Functional Features That Make Life Better
- Open-concept central living with vaulted ceiling
- 4-bedroom, 4.5-bath layout for comfort and privacy
- Dedicated study with tray ceiling
- Private owner’s suite with coffee station
- Two walk-in closets in the primary bath
- Laundry access directly from the owner’s suite
- Large kitchen island with seating for six
- Butler-style walk-in pantry behind pocket door
- Optional 807 sq ft bonus room above garage
- 3-car side-entry garage and mudroom drop zone
- Rear covered patio with strong indoor-outdoor flow
Quick Specs
| Feature | Detail |
|---|---|
| Total Heated Area | ~3,637 sq ft |
| Bedrooms | 4 |
| Bathrooms | 4 full + 1 half |
| Stories | 1 |
| Bonus Room | ~807 sq ft |
| Garage | 3-car attached (~765 sq ft) |
| Front Porch | ~97 sq ft |
| Rear Porch | ~513 sq ft |
| Storage | ~130 sq ft |
| Width × Depth | ~83′-5″ × 78′-9″ |
| Ceiling Heights | 10′ first floor / 9′ optional second |
| Exterior Walls | 2×6 |
Estimated U.S. Build Cost
Typical U.S. construction costs for a transitional country home of this size and feature level generally range between $190 and $370 per square foot, depending on region, labor, finish quality, roof complexity, and outdoor living upgrades. Architectural Designs also offers a location-based cost-to-build report for this exact plan, which is a good sign that final costs can vary meaningfully by build area. 18
For this 3,637 sq ft home, that places the estimated build cost around:
- Low estimate: $691,000
- High estimate: $1,345,000
- Mid-range realistic build: $845,000 – $1,080,000
Because this home includes a large bonus room, 3-car garage, vaulted living room, premium owner’s suite, and generous porch space, actual costs can drift upward very quickly once the phrase “let’s just make it nicer” enters the building conversation.

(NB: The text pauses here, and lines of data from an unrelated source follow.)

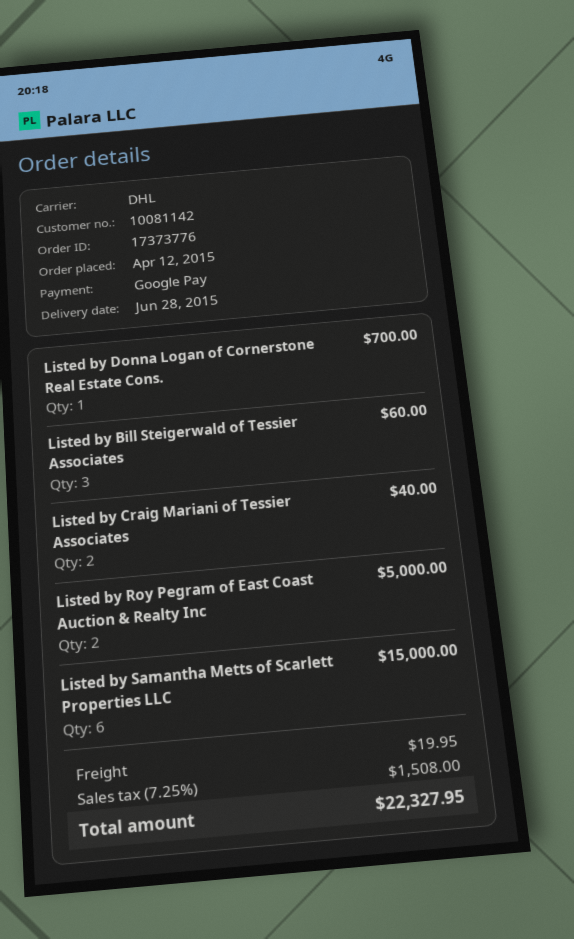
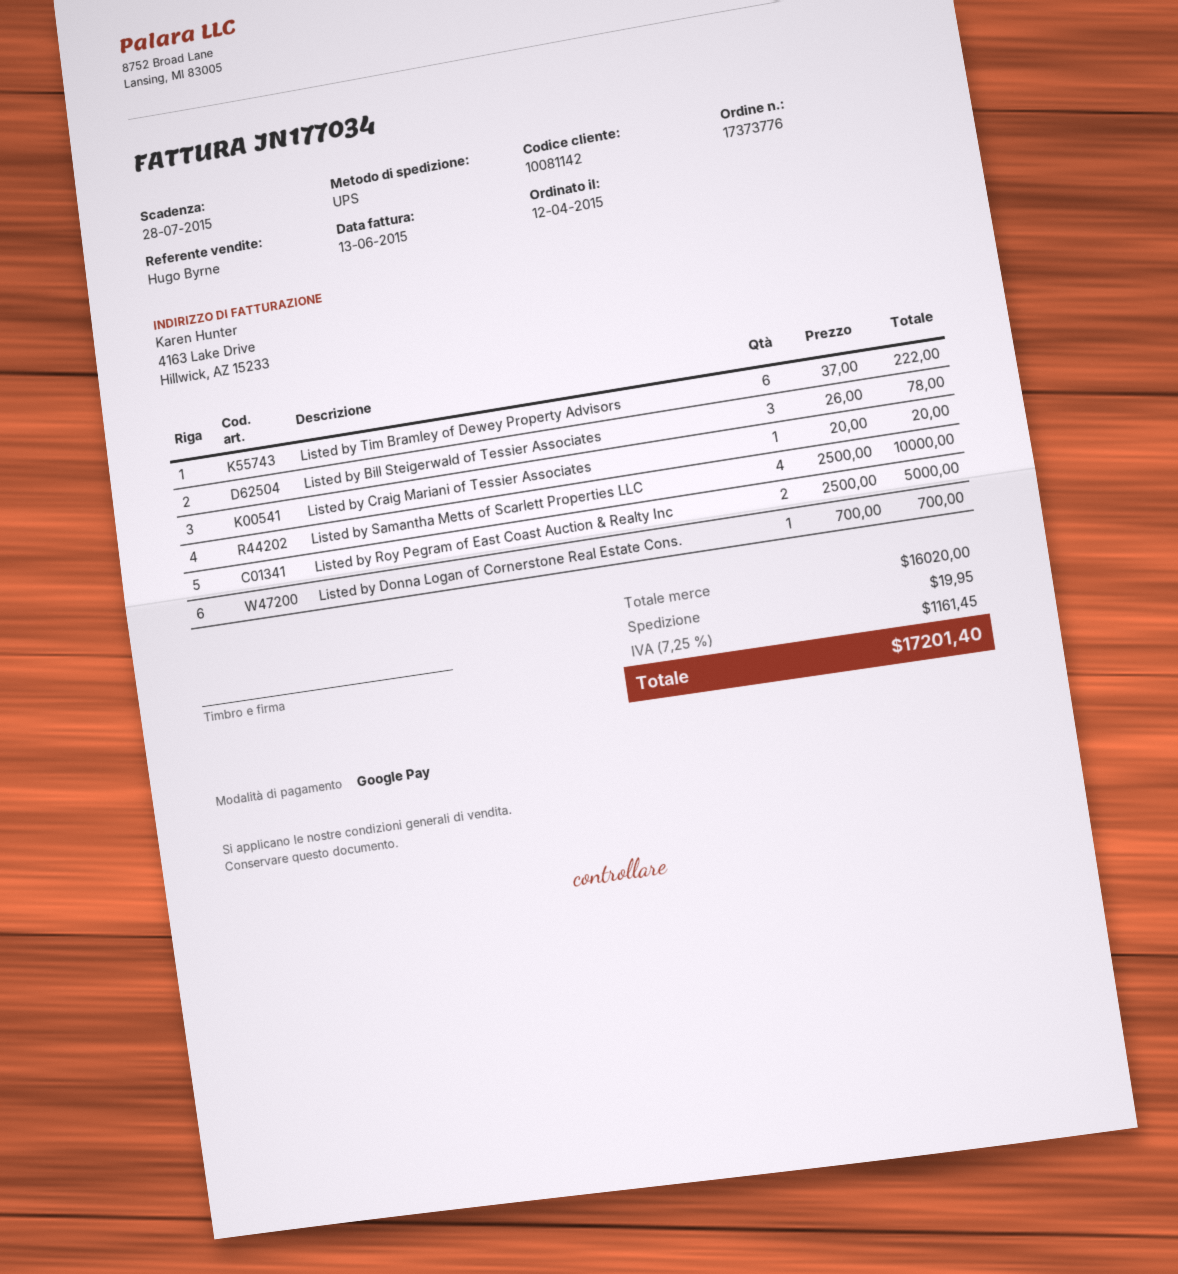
shipping method: DHL -> UPS
Listed by Bill Steigerwald of Tessier Associates: 3 for 60.00 -> 3 for 78.00
Listed by Craig Mariani of Tessier Associates: 2 for 40.00 -> 1 for 20.00
Listed by Samantha Metts of Scarlett Properties LLC: 6 for 15000.00 -> 4 for 10000.00
Listed by Tim Bramley of Dewey Property Advisors: none -> 6 for 222.00
tax: 7.25% = 1508.00 -> 7.25% = 1161.45
total: 22327.95 -> 17201.40

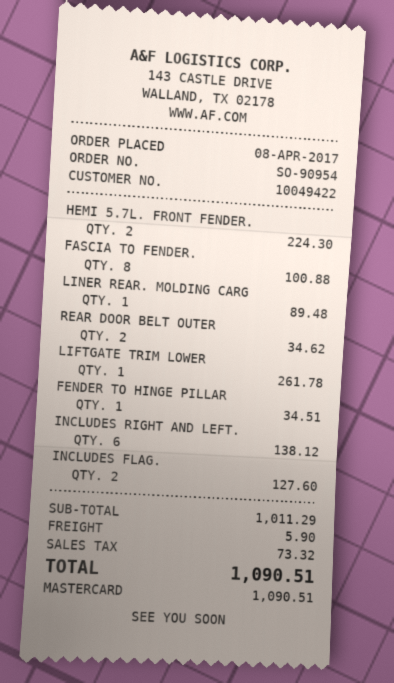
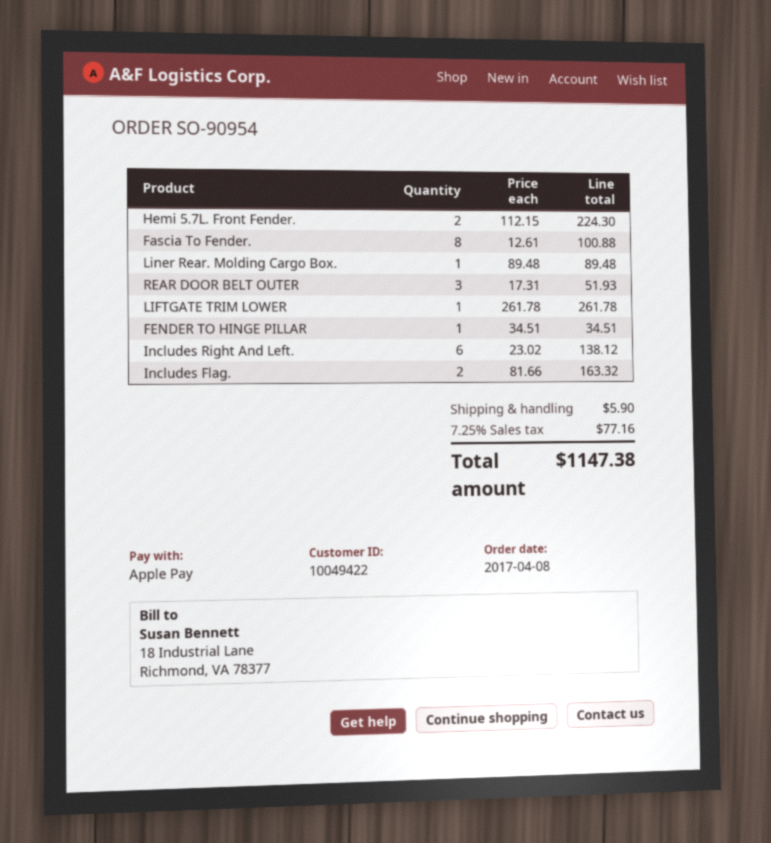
payment method: Mastercard -> Apple Pay
REAR DOOR BELT OUTER: 2 for 34.62 -> 3 for 51.93
INCLUDES FLAG.: 2 for 127.60 -> 2 for 163.32
tax: 73.32 -> 77.16
total: 1090.51 -> 1147.38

Why This Home Works So Well
This transitional country home stands out because it delivers something better than just square footage: smart luxury.
It gives you the elegant spaces people want, the practical flow people need, and enough flexibility to adapt as life changes. The study, private owner’s suite, bonus room, mudroom, and open living core all work together to make this house feel not just beautiful, but deeply livable.